-
Notifications
You must be signed in to change notification settings - Fork 1.8k
Description
Is your feature request related to a problem or challenge?
What does Coalesce do
The coalesce function implicitly coerces types with Signature::VariadicEqual which has comparison_coercion internally, and the coercion is taken considered for all the columns, not only those we need, which gives us back unexpected casting results.
Coerce types after first non-null values are known
We can see the following example,
statement ok
create table test1 (a int, b int) as values (null, 3), (2, null);
# test coercion string
query TT
select
coalesce(a, b, 'none_set'),
arrow_typeof(coalesce(a, b, 'none_set'))
from test1;
----
3 Utf8
2 Utf8
Since they are coerced to Utf8, so we get 3 and 2 with Utf8.

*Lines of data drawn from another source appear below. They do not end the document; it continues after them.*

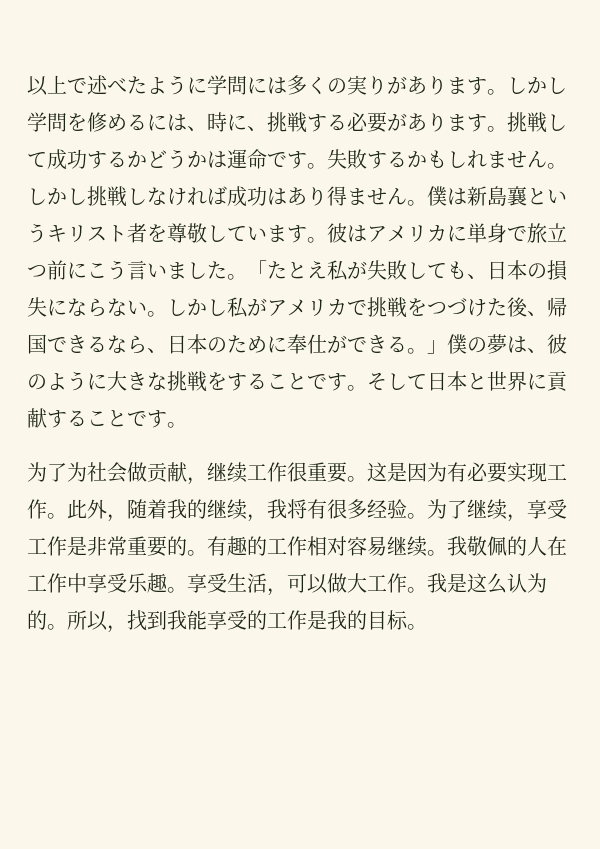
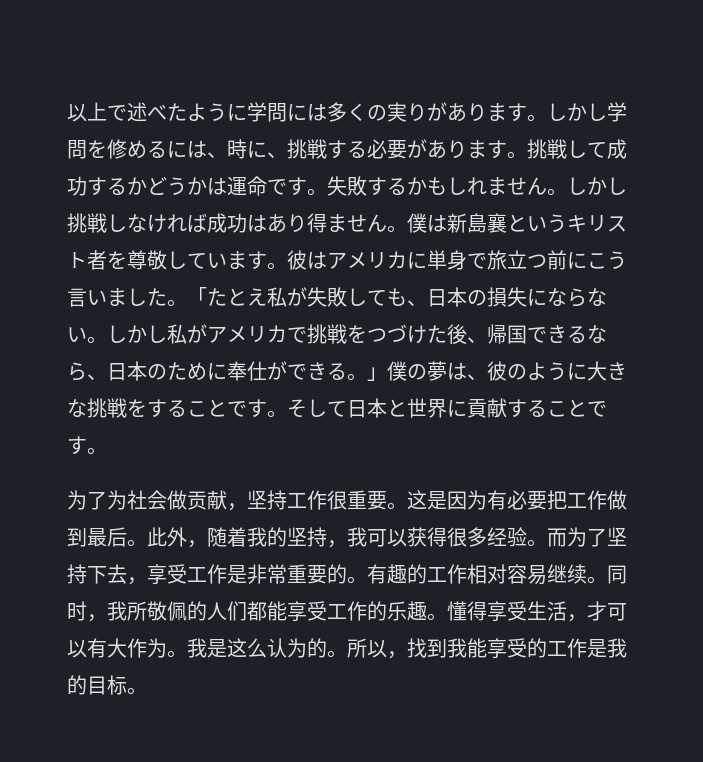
- 为了为社会做贡献，继续工作很重要。
+ 为了为社会做贡献，坚持工作很重要。
- 这是因为有必要实现工作。
+ 这是因为有必要把工作做到最后。
- 此外，随着我的继续，我将有很多经验。为了继续，享受工作是非常重要的。
+ 此外，随着我的坚持，我可以获得很多经验。而为了坚持下去，享受工作是非常重要的。
- 我敬佩的人在工作中享受乐趣。享受生活，可以做大工作。
+ 同时，我所敬佩的人们都能享受工作的乐趣。懂得享受生活，才可以有大作为。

Ideally, If we take the first non-null value, we should expect to get Int, not Utf8.
another example, dict is cast to Int64
query IT
select
coalesce(arrow_cast(123, 'Dictionary(Int32, Int8)'), 34),
arrow_typeof(coalesce(arrow_cast(123, 'Dictionary(Int32, Int8)'), 34))
----
123 Int64
The reason we need coercion is that it is possible that we have different types for different columns. Coerce them can help we get the final single type.
statement ok
create table test1 as values
(arrow_cast(1, 'Int8'), arrow_cast(2, 'Int32')),
(null, arrow_cast(3, 'Int32'))
query IT
select
coalesce(column1, column2),
arrow_typeof(coalesce(column1, column2))
from test1;
----
1 Int32
3 Int32
We get (1, Int8) and (3, Int32) for respective row, and finally cast them to I32.
I suggest that we apply coercion after we collect those first non-null values for each row.
Use non-comparison coercion
Comparision coercion (fn comparison_coercion) vs non-comparison coercion (fn coerced_from)
Those two logic are quite different, comparison coercion is for comparision. For example, compare dict with dict returns value type, since dict key is not important. Compare i64 with u64 we fallback to i64 because we don't have i128, even there is possible of lossy if you have large U64 value, but most of the cases like U64(1) and I64(1) is comparable, we will not block for those edge cases in comparison. And, there might be more.
Given the difference between these two coercion, I think non-comparison coercion is more suitable for Coalesce function. Btw, I think make_array should switch to non-comparison coercion too. make_array should do comparison coercion, following what Duckdb do
I suggest we switch VariadicEqual to non-comparison coercion or introduce another signature VariadicEqualNonCompare if comparison coercion is needed somewhere.
I think Int64 is a big surprise that we should avoid.
query IT
select
coalesce(arrow_cast(3, 'Dictionary(Int32, Int32)'), arrow_cast(3, 'Dictionary(Int32, Int64)')),
arrow_typeof(coalesce(arrow_cast(3, 'Dictionary(Int32, Int32)'), arrow_cast(3, 'Dictionary(Int32, Int64)')));
----
3 Int64
Maybe disable implicit coercion for Coalesce function?
I'm not sure why is coalesce function introduce implicit coercion, but I found that Postgres and Duckdb does not do implicit casting for Coalesce, maybe we should follow them?
DuckDB errors
D create table t1 (a integer, b varchar);
D insert into t1 values (1, 'a');
D insert into t1 values (null, 'b');
D select coalesce(a, b) from t1;
Error: Binder Error: Cannot mix values of type INTEGER and VARCHAR in COALESCE operator - an explicit cast is required
Postgres Error
postgres=# create table t2(a int, b varchar);
CREATE TABLE
postgres=# insert into t2 values (1, 'a');
INSERT 0 1
postgres=# insert into t2 values (null, 'b');
INSERT 0 1
postgres=# select coalesce(a, b) from t2;
ERROR: COALESCE types integer and character varying cannot be matched
LINE 1: select coalesce(a, b) from t2;
Describe the solution you'd like
- Avoid casting for coalesce at all
- Consider coercion after collecting known results if we need casting.
- Switch VariadicEqual to non-comparison coercion.
Describe alternatives you've considered
No response
Additional context
No response
Related issue that has coercion issue from Coalesce #10221
Part of the idea #10241